A socióloga Rose Coser, aprofundou este tema e chegou à conclusão que amigos próximos nos atrasam, porque vínculos fortes parecem confiáveis, mas afora o apoio, tem pouco a oferecer, além da empatia, mas os “vínculos fracos”, nos dão acesso a pessoas e informações que desconhecemos, trazendo insights e oportunidades que se ampliam exponencialmente.

“Vínculos frágeis” possuem leituras e opiniões diferentes, e nos fazem pensar em aspectos e oportunidades até então desconhecidos, menos elaborados ou consensuais, e através deles é possível considerar caminhos que saem da esfera comum dos relacionamentos fortes, que tendem a um discurso único e linear e nos limitam a enxergar a vida com lentes diferentes. Vínculos fracos promovem e forçam crescimento e mudança.

Isto indica que “pessoas que menos conhecemos podem se tornar as mais transformadoras. As novidades quase sempre vem de fora do círculo de pessoas próximas” (Meg Jay). A sensação inicial de pertencimento pode nos desligar do universo maior e de múltiplas oportunidades.

Portanto, ao encontrar pessoas fora do seu círculo de amizade, valorize-as, dê atenção.

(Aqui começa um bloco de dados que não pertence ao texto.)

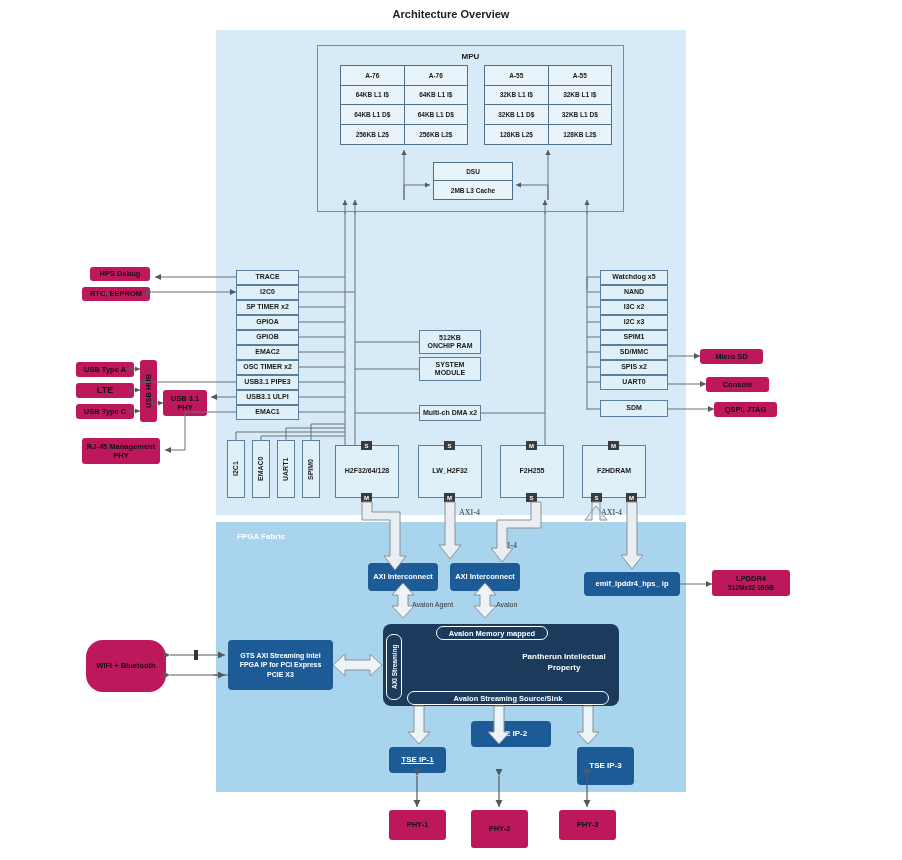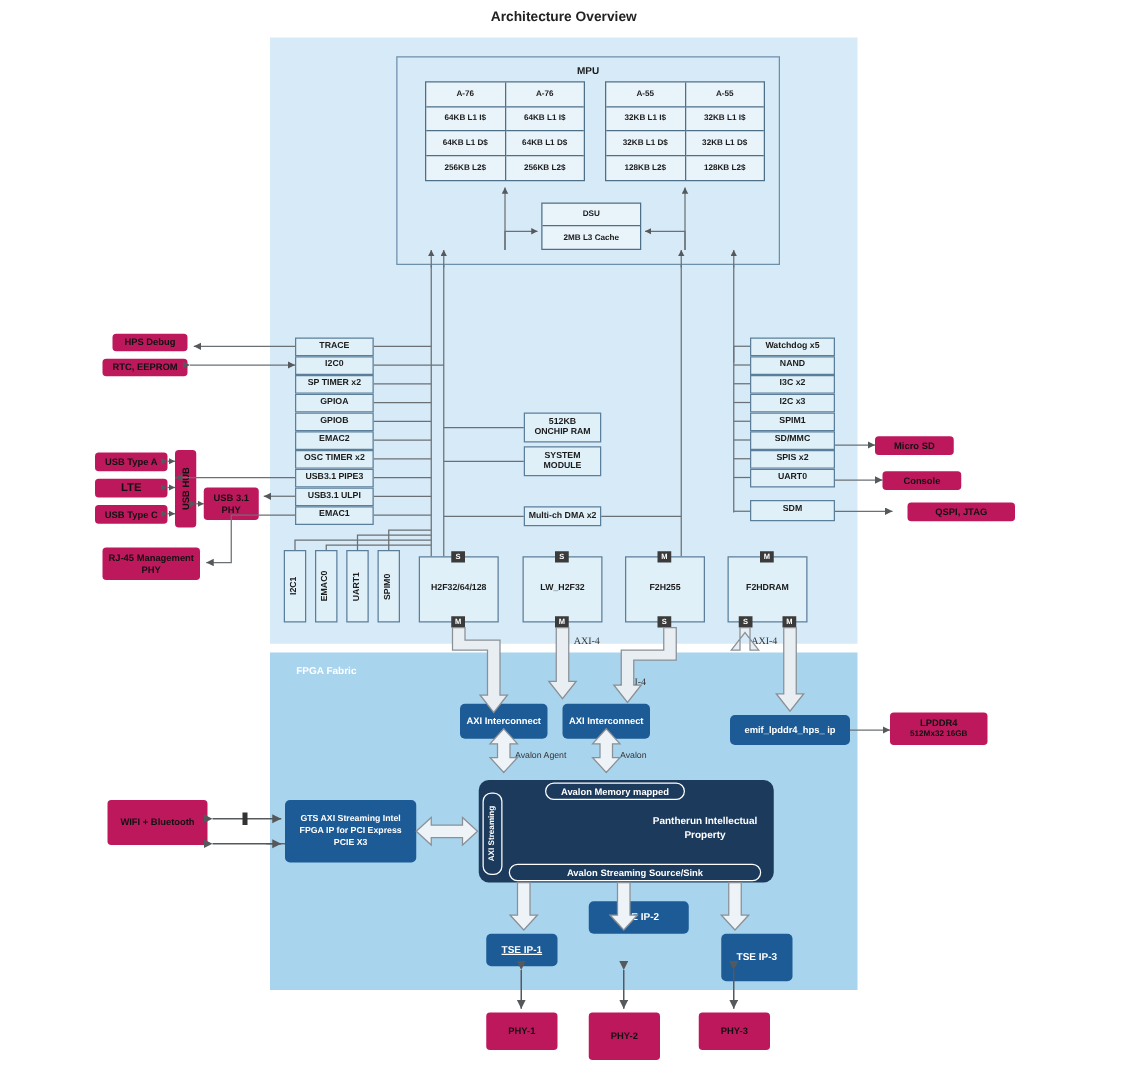"QSPI, JTAG" div.abs { margin-left: 12px -> none; width: 86px -> 63px }
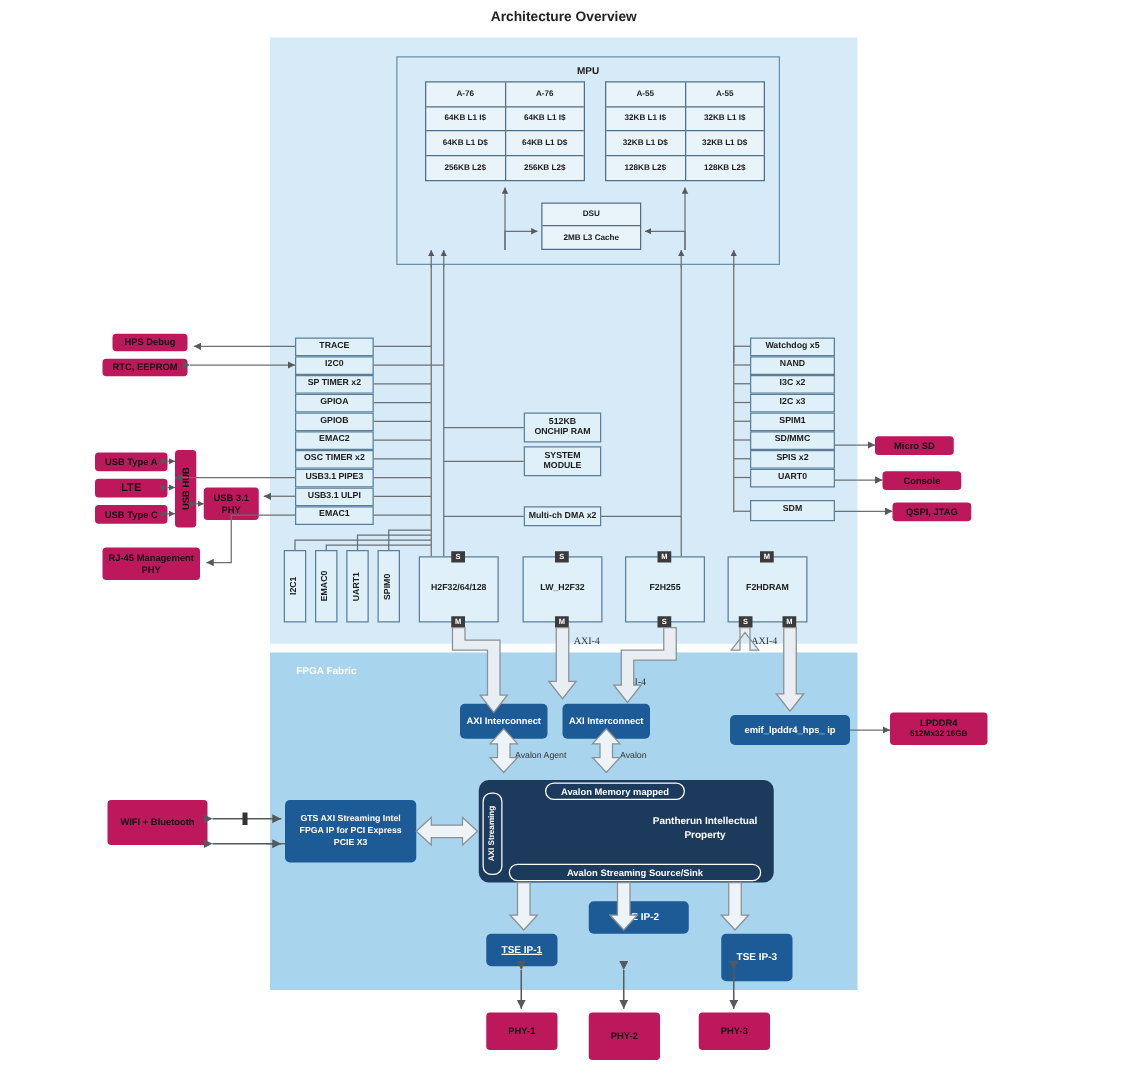"WIFI + Bluetooth" div.abs { border-radius: none -> 17px; height: 36px -> 52px }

Pode ser que esta pessoa que você encontra hoje, de forma casual, incidental e despretensiosamente, transforme sua história de maneira indelével, abrindo portas, dando dicas, sinalizando caminhos que você nunca havia considerado.


Não despreze estes encontros casuais, com gente desconhecida na porta da igreja, numa festa de aniversário, ao redor de uma mesa ou numa festa de casamento. Você nunca sabe o potencial que cada uma delas traz em si. Deste encontro fortuito, algo inteiramente novo e revolucionário pode acontecer. Não despreze a força dos vínculos fracos.